Enquanto muitos empreendedores iniciantes focam apenas em faturamento prometido e força da marca, investidores profissionais analisam riscos jurídicos, modelo econômico, governança da franqueadora e sustentabilidade da rede.


O que é due diligence no franchising?

Due diligence é um processo de auditoria prévia que busca verificar:

  • Saúde financeira da franqueadora

  • Estrutura jurídica e histórico judicial

  • Consistência do modelo operacional

  • Rentabilidade média das unidades

  • Estrutura contratual e obrigações futuras

No Brasil, a base documental começa com a Circular de Oferta de Franquia (COF), exigida pela Lei nº 13.966/2019.


Etapa 1: análise jurídica da franqueadora

Investidores técnicos avaliam:

  • Histórico de processos judiciais

  • Litígios com ex-franqueados

  • Reclamações recorrentes

  • Estrutura societária

  • Registro e proteção da marca

Um número elevado de disputas pode indicar conflitos estruturais na rede.


Etapa 2: análise financeira da unidade

Aqui entram métricas fundamentais:

  • Investimento total (CAPEX)

  • Capital de giro necessário

  • Margem operacional estimada

  • Ponto de equilíbrio

  • Payback projetado

Empreendedores iniciantes frequentemente subestimam capital de giro.
Investidores experientes sempre simulam cenários pessimistas.


Etapa 3: análise de rede e expansão

Perguntas estratégicas:

  • A rede cresce de forma sustentável ou acelerada demais?

  • Há fechamento relevante de unidades?

  • Existe concentração geográfica excessiva?

  • A marca depende de um único produto ou tendência?

Crescimento acelerado sem estrutura pode gerar saturação.


Etapa 4: conversar com franqueados

Essa etapa é subestimada por iniciantes.

Perguntas essenciais:

  • O suporte prometido é entregue?

  • A margem real corresponde ao divulgado?

  • Há conflitos frequentes com a franqueadora?

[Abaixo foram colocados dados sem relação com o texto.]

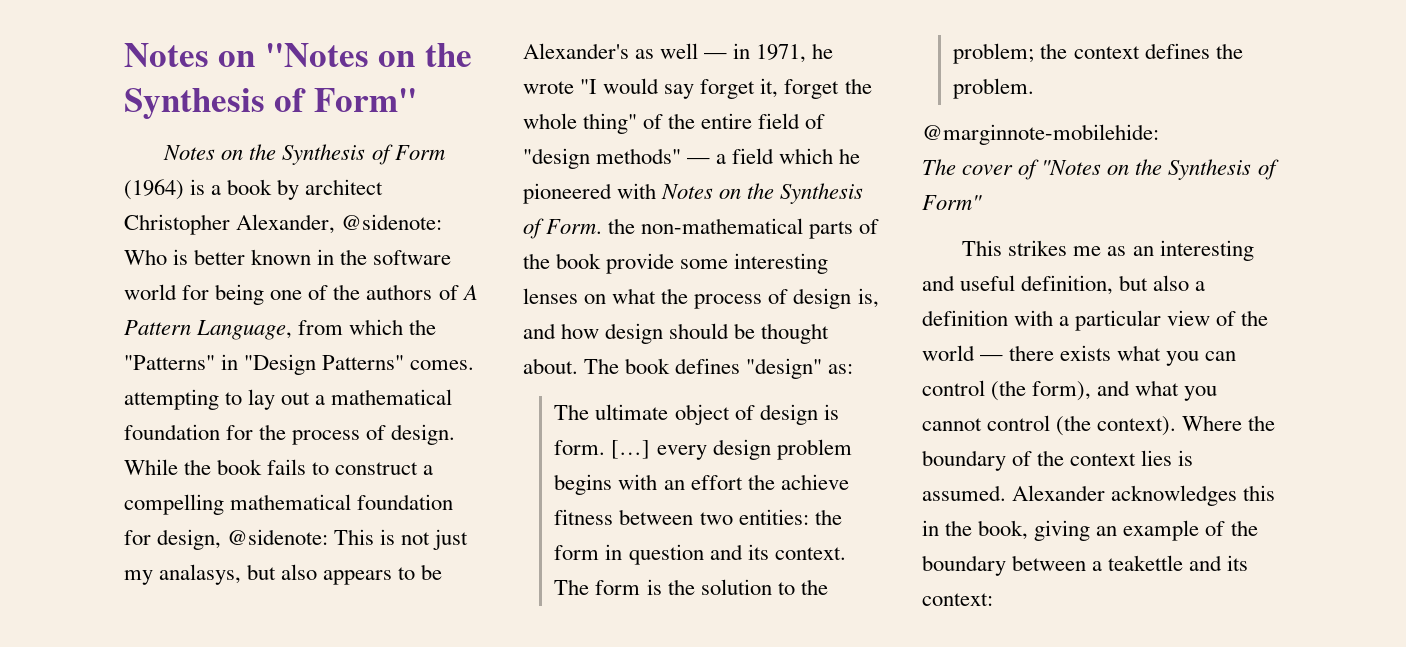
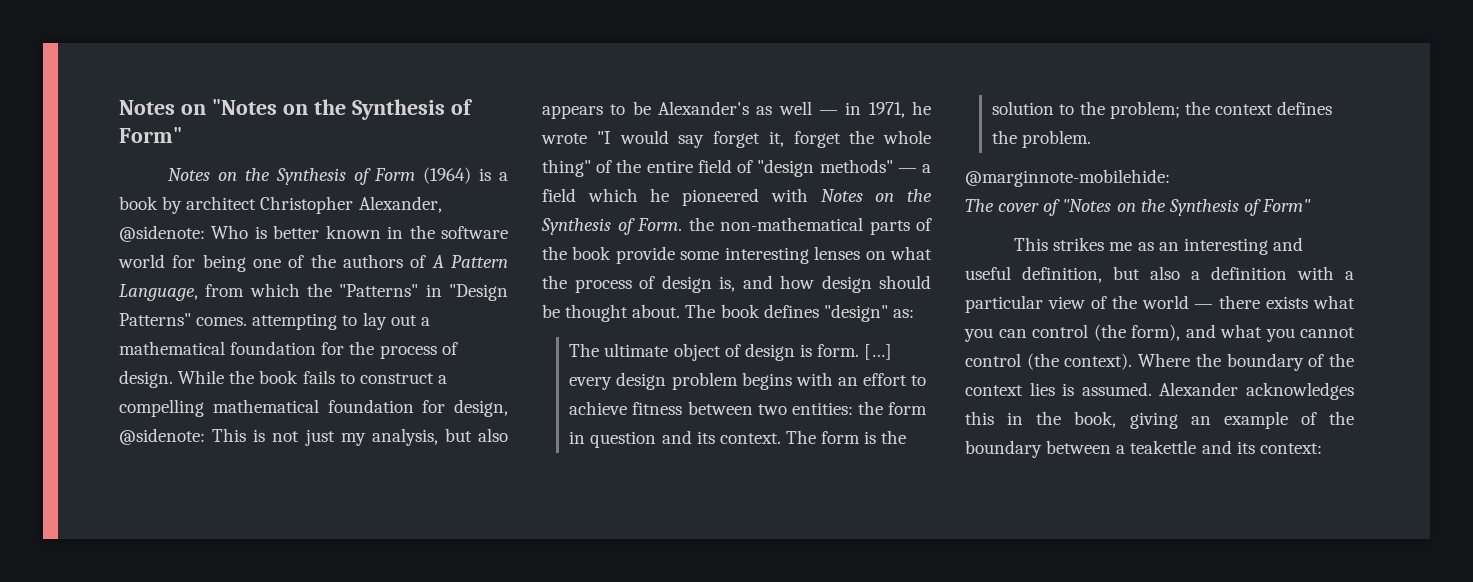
[159,564,242,585] analasys, -> [371,428,438,446] analysis,
[747,474,775,490] the -> [911,375,927,386] to

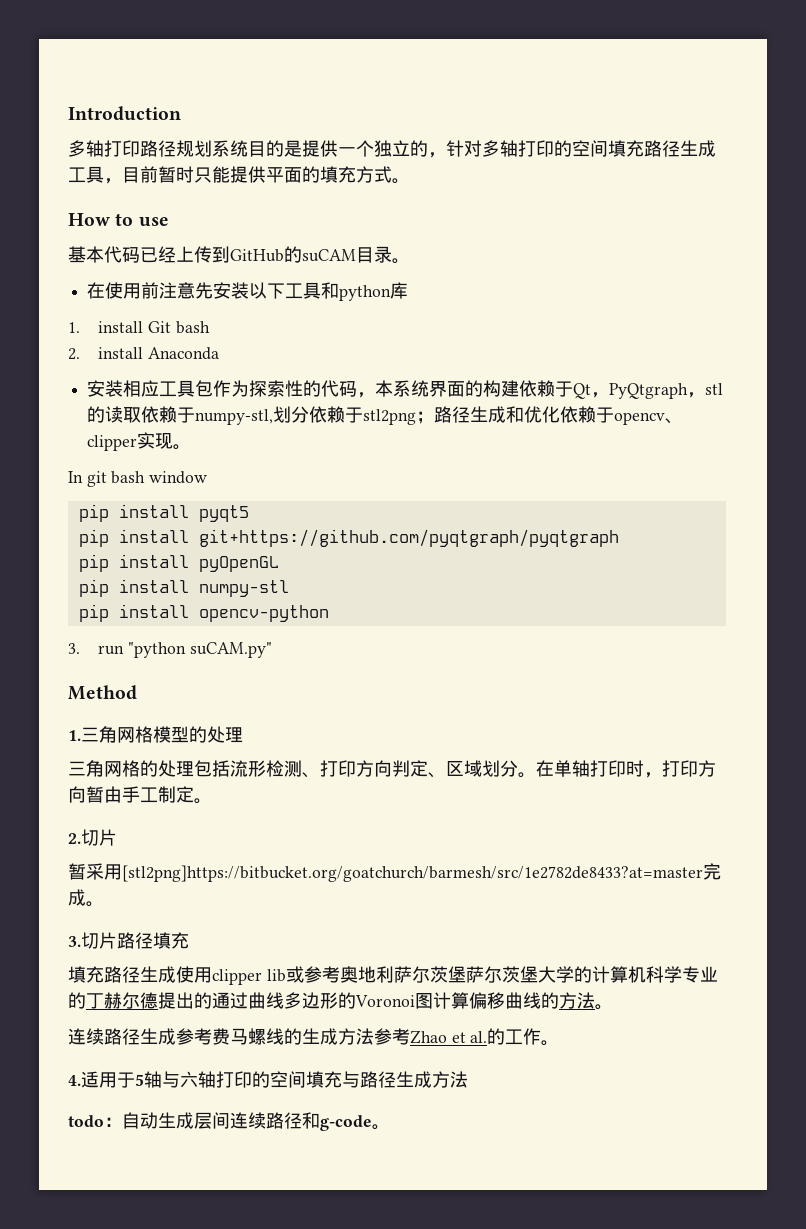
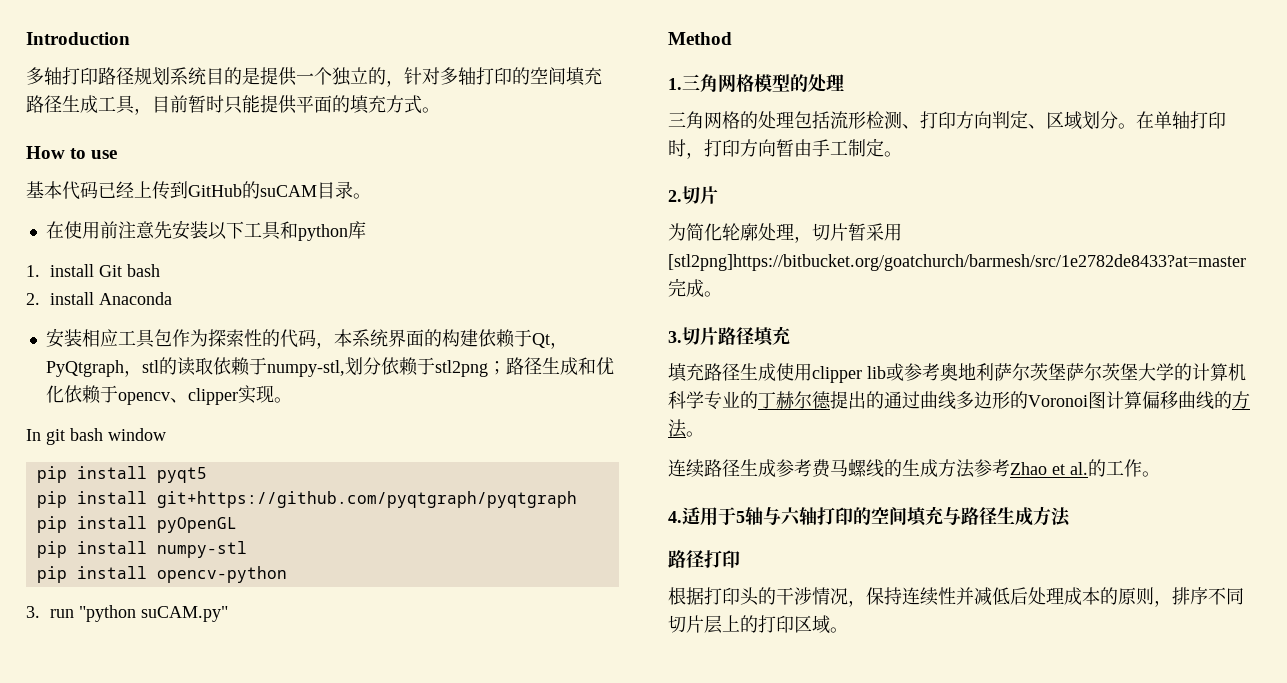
(117, 837) none -> [668,223,848,243] 为简化轮廓处理，切片
[68,1112,372,1131] todo：自动生成层间连续路径和g-code -> [668,550,740,568] [668,587,1244,607] [668,615,830,634] 路径打印 // 根据打印头的干涉情况，保持连续性并减低后处理成本的原则，排序不同切片层上的打印区域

  • O fundo de propaganda é transparente?

Investidores institucionais chegam a entrevistar múltiplos franqueados antes da decisão.


Riscos ocultos mais comuns

  1. Dependência excessiva de shopping centers

  2. Taxas elevadas sobre faturamento bruto

  3. Cadeia de suprimentos com margem concentrada na franqueadora

  4. Falta de inovação tecnológica

  5. Saturação territorial


Conclusão: disciplina técnica reduz drasticamente risco

Franquias podem ser excelentes investimentos — mas apenas quando analisadas com método.
Due diligence não elimina risco, mas reduz incerteza e aumenta previsibilidade.